* [Exercise requirements] Present the lines below again, exactly as they stand.

* [Records supplied]
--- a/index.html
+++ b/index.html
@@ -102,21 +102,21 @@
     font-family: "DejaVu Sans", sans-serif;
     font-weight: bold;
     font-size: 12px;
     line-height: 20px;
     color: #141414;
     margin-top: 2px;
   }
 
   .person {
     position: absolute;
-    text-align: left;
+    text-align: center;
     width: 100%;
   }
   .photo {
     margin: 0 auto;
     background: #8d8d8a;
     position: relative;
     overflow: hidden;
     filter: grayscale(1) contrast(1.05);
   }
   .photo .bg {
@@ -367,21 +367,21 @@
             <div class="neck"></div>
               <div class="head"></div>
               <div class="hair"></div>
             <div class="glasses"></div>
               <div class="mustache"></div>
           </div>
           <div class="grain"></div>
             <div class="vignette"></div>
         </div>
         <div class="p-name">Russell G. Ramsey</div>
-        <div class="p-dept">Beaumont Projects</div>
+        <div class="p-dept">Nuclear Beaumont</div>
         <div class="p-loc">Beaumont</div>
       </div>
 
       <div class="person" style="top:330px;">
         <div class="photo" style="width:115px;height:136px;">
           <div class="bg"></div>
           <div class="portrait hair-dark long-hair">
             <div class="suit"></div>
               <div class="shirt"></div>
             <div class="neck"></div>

* [Answer to the exercise]
--- a/index.html
+++ b/index.html
@@ -102,21 +102,21 @@
     font-family: "DejaVu Sans", sans-serif;
     font-weight: bold;
     font-size: 12px;
     line-height: 20px;
     color: #141414;
     margin-top: 2px;
   }
 
   .person {
     position: absolute;
-    text-align: left;
+    text-align: center;
     width: 100%;
   }
   .photo {
     margin: 0 auto;
     background: #8d8d8a;
     position: relative;
     overflow: hidden;
     filter: grayscale(1) contrast(1.05);
   }
   .photo .bg {
@@ -367,21 +367,21 @@
             <div class="neck"></div>
               <div class="head"></div>
               <div class="hair"></div>
             <div class="glasses"></div>
               <div class="mustache"></div>
           </div>
           <div class="grain"></div>
             <div class="vignette"></div>
         </div>
         <div class="p-name">Russell G. Ramsey</div>
-        <div class="p-dept">Beaumont Projects</div>
+        <div class="p-dept">Nuclear Beaumont</div>
         <div class="p-loc">Beaumont</div>
       </div>
 
       <div class="person" style="top:330px;">
         <div class="photo" style="width:115px;height:136px;">
           <div class="bg"></div>
           <div class="portrait hair-dark long-hair">
             <div class="suit"></div>
               <div class="shirt"></div>
             <div class="neck"></div>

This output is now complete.